Posted: Sun Nov 28, 2004 6:12 am    Post subject: Re: townhome and townhouse Reply with quote

On Sat, 27 Nov 2004 23:12:31 -0000, "Mike Lyle"
<mike_lyle_uk@REMOVETHISyahoo.co.uk> wrote:

Quote:
Ryan wrote:
Are 'townhome' and 'townhouse' the same thing? I saw same agent
listed some as 'townhome' and some as 'townhouse' and was confused.
Not that I knew the definition of townhouse in the first place. Or
can I say a condo is a multi-level townhouse? Thanks!

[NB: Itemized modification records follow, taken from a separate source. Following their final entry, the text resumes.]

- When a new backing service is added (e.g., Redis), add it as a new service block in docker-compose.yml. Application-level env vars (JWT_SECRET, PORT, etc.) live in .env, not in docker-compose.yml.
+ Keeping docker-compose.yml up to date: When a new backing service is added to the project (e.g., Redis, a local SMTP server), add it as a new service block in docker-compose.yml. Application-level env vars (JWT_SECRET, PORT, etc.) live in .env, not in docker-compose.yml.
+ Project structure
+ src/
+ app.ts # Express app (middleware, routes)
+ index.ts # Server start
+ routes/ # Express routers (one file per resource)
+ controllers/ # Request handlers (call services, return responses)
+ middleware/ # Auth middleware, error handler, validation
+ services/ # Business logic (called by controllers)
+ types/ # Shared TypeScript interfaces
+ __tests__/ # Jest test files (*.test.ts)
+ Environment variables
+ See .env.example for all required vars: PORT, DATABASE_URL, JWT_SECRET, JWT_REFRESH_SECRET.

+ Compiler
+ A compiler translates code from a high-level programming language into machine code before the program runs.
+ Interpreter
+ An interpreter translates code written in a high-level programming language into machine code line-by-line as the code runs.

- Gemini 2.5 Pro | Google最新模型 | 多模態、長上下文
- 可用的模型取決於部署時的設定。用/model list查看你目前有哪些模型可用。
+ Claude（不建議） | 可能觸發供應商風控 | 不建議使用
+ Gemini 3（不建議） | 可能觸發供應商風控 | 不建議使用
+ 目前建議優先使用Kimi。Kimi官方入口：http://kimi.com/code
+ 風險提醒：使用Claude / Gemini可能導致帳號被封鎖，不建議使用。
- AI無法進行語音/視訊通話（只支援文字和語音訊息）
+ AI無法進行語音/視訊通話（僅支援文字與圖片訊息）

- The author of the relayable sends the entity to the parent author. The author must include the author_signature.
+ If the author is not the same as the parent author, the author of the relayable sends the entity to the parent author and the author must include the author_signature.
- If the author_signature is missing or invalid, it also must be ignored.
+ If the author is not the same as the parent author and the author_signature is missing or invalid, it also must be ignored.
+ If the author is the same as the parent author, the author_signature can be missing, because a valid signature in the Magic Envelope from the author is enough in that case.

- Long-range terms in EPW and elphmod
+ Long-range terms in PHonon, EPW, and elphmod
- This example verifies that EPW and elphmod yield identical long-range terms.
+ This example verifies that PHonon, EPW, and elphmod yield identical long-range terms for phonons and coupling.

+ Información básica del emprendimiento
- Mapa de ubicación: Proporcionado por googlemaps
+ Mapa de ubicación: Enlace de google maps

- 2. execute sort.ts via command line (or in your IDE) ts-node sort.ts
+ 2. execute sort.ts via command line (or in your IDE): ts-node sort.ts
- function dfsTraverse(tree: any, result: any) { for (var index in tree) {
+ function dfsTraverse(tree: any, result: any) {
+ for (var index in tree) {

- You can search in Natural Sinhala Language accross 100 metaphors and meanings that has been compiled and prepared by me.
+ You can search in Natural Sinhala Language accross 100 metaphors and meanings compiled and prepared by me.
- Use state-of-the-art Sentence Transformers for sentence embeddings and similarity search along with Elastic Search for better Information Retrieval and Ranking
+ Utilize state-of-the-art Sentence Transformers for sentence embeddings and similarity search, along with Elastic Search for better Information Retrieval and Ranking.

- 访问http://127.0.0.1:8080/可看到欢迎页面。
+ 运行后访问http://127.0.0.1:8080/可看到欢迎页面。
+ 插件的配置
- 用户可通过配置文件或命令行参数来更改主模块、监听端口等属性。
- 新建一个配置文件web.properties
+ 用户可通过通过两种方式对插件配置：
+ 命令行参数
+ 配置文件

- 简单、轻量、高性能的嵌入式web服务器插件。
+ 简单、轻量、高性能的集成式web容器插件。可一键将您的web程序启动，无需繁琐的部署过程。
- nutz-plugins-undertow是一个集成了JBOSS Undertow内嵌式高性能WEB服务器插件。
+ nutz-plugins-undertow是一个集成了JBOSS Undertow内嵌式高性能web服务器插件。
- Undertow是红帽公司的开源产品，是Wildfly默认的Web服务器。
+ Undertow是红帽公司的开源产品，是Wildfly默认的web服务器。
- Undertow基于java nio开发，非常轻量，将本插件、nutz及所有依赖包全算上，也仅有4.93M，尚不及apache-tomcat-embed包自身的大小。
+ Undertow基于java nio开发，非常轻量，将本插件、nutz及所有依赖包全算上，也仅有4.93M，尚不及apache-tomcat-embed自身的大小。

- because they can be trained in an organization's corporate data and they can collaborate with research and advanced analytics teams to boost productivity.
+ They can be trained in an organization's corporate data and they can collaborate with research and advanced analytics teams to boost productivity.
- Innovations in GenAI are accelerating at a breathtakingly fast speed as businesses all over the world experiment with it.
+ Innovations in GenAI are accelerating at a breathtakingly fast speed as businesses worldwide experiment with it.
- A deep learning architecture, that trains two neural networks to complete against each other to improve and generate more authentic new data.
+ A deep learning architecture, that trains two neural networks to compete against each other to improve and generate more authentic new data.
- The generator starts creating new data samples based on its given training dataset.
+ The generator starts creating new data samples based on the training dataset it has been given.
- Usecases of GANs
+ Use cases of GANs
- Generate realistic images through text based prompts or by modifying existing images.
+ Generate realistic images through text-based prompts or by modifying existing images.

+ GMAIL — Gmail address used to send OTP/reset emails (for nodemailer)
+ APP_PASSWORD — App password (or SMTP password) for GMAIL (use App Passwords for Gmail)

"Home" is estate-agentese for "house". In real human British usage
(and Aus, till a few decades ago), while there are such expressions
of approval as "this house really feels like a home now", "home"
usually refers to some kind of institution such as a cats' home, or
an old people's home.

Surely "home" covers both a house and a flat?

Quote:
A "town house" is British estate-agentese for a terrace house. Those
who misguidedly think "a home" sounds better will call it a "town
home". You may shoot them, and say it's from me.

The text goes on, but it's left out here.